Das Duo Merkel-Hollande will Frieden in der Ukraine stiften. Bei ihren diplomatischen Bemühungen geht es aber auch um die außenpolitische Macht der EU.

Haben noch anderes im Hinterkopf als nur den Frieden: Merkel und Hollande. Bild: ap

P ARIS taz Es geht um Krieg oder Frieden – oder sogar darum, den „totalen Krieg zu verhindern“, steht auf der Titelseite von Le Monde. Es fehlt nicht an Dramatik bei dieser diplomatischen Offensive des europäischen Duos Merkel-Hollande, um die Eskalation der Gewalt in der Ukraine zu stoppen. Der französische Staatspräsident selber hatte in seinem Bemühen, Frankreichs außenpolitische Rolle und Bedeutung an der Seite der deutschen Partner aufzuwerten, am Donnerstag bei seiner Halbjahrespressekonferenz diese deutsch-französische Initiative angekündigt und erklärt: „In wenigen Monaten hat sich ein Streit in einen Konflikt und dann in einen Krieg verwandelt. Jetzt stehen wir vor einem Krieg, der vielleicht ein totaler Krieg werden könnte.“

Wer aber einen Vermittlungsversuch angesichts einer höchst beunruhigenden Zuspitzung bereits als letzte Chance vor dem Chaos oder einem dritten Weltkrieg darstellt, schließt die Perspektive eines Scheiterns aus und bringt sich selbst in einen totalen Erfolgszwang. Ob damit die Konfliktparteien und namentlich der russische Staatschef Wladimir Putin zur Konzession bewegt werden können, bleibt nach den Diskussionen von Merkel und Hollande in Kiew und Moskau fraglich.

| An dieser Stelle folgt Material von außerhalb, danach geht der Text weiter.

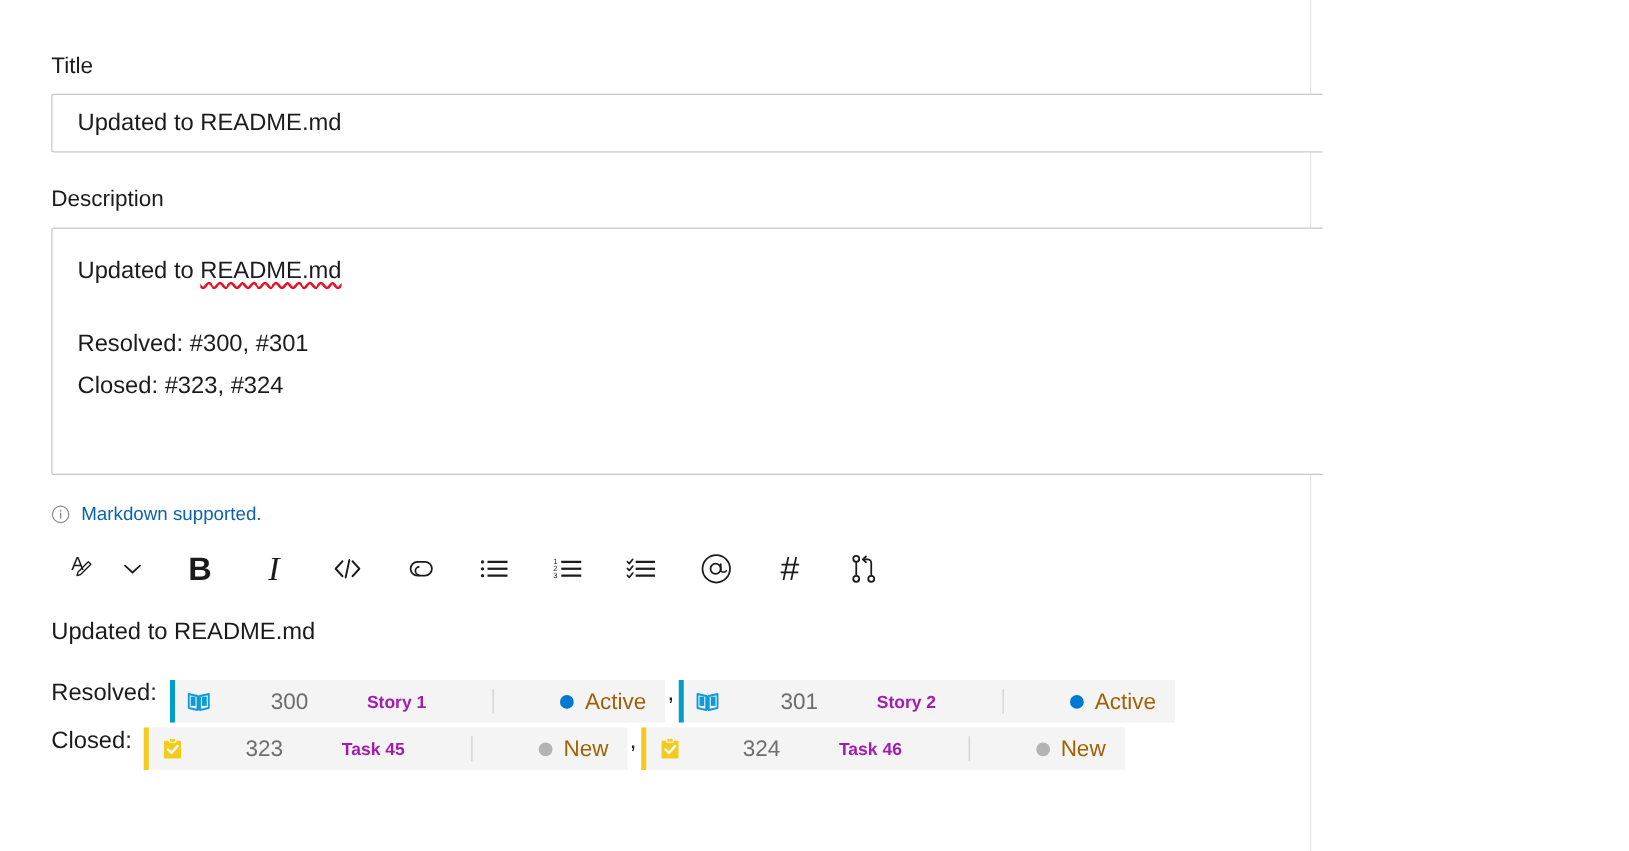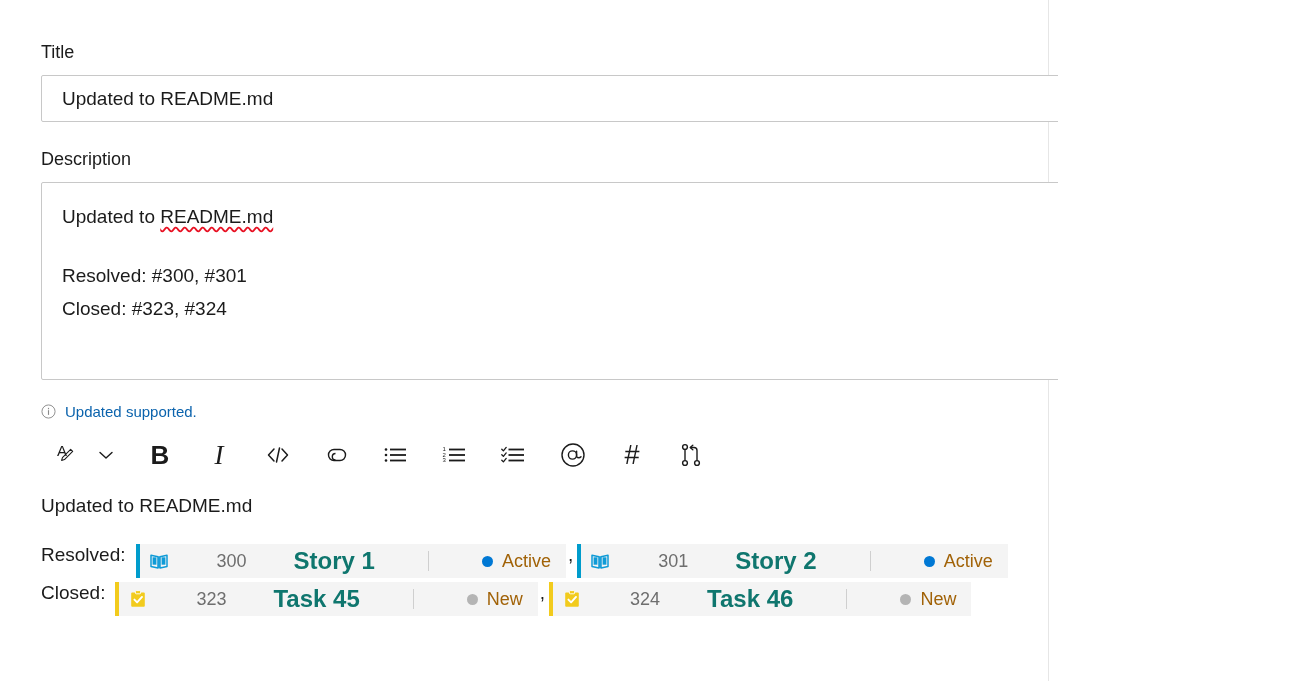"Updated supported." span.md-note-text { text: Updated -> Markdown }
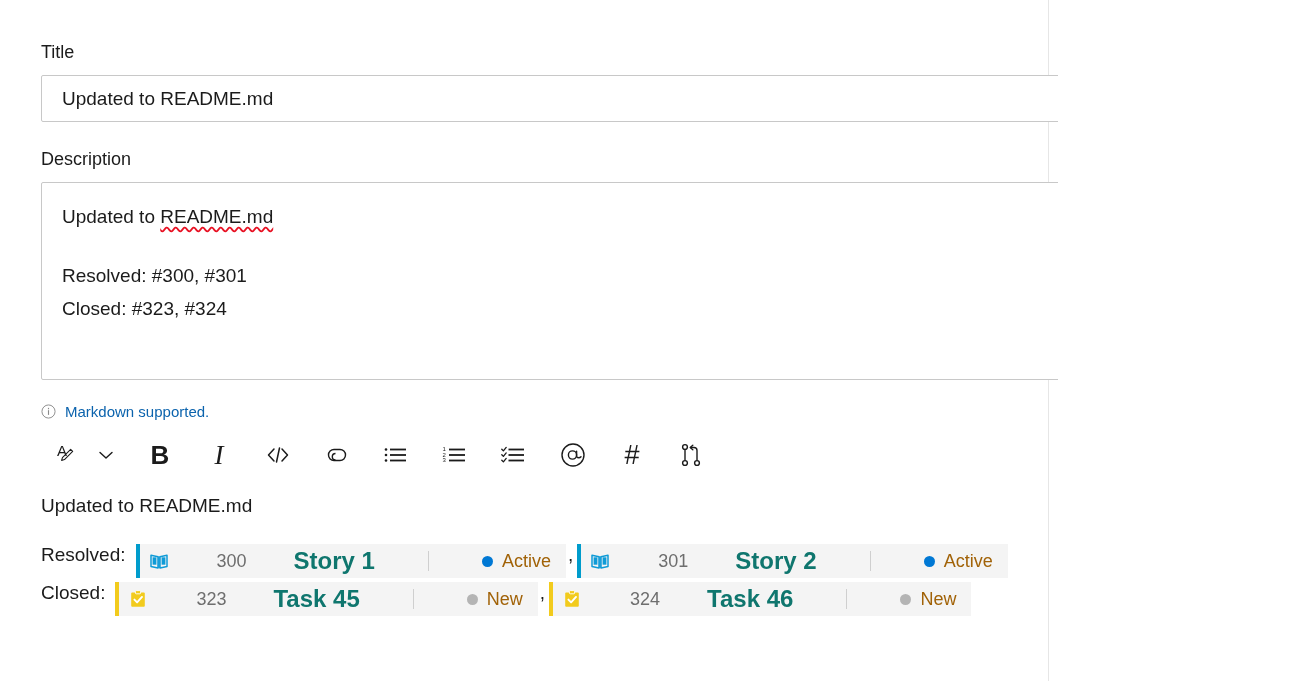"Story 1" .wi-title { color: #0f766e -> #a21caf; font-size: 24px -> 14px }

Ihre Dramatisierung entspricht vor allem der Sicht der europäischen Nachbarn. Sie haben außer ihrer Angst vor einem sich ausweitenden Krieg an der Grenze der EU und einer Neuauflage der (bereits zu Makular gewordenen) Vereinbarungen von Minsk als Ausweg nichts mitgebracht, um dem Blutvergießen Einhalt zu gebieten. Wenn Hollande im Anschluss die Gespräche nur gerade „konstruktiv“ nennt und auf die telefonische Fortsetzung der Diskussionen verweist, stimmt dies nicht sehr optimistisch.

Auf dem Spiel steht bei dieser Friedensoffensive auch die außenpolitische Macht der EU, auf die gerade Hollande bei diesem Konflikt in der Ukraine pocht. Es wäre eine Diskreditierung der europäischen Diplomatie oder gar ein Eingeständnis des „totalen“ Scheiterns, wenn die EU die Vermittlungen den USA überlassen müssten.

Merkel und Hollande kamen mit ihrer überraschenden Visite als Friedenstifter dem amerikanischen Außenminister John Kerry und den erwarteten Vorschlägen der US-Regierung an der Münchner Sicherheitskonferenz zuvor. Es geht dabei nicht bloß um eine Rivalität, sondern um wesentliche geostrategische Unterschiede. Hollande hat deutlich gesagt, dass für ihn (heute) die Ukraine nicht in die Nato gehört. In Paris und Berlin befürchtet man, dass die amerikanische Position Putin in seiner Unterstützung der Separatisten und die ukrainische Regierung in einer unnachgiebigen Haltung bestärken könnte.

Jetzt wird man sehen, was dieses Mal die Unterschrift unter ein Waffenstillstandsabkommen oder eine friedliche Einigung wert ist. Davon hängt die Glaubwürdigkeit der EU und die Autorität ihrer beiden Emissäre ab. Für sein entschiedenes Auftreten an der Seite von Merkel hat man Hollande in seinem Land bereits lobend das Format eines Staatsmanns zuerkannt. Er hat – wie schon in Mali und Zentralafrika – gehandelt, als die anderen noch zögerlich am „Werweißen“ waren. Diese Wertschätzung ist verdient, aber nur von innenpolitischer Bedeutung. Denn mit Vorschusslorbeeren ist kein Krieg zu gewinnen oder zu beenden.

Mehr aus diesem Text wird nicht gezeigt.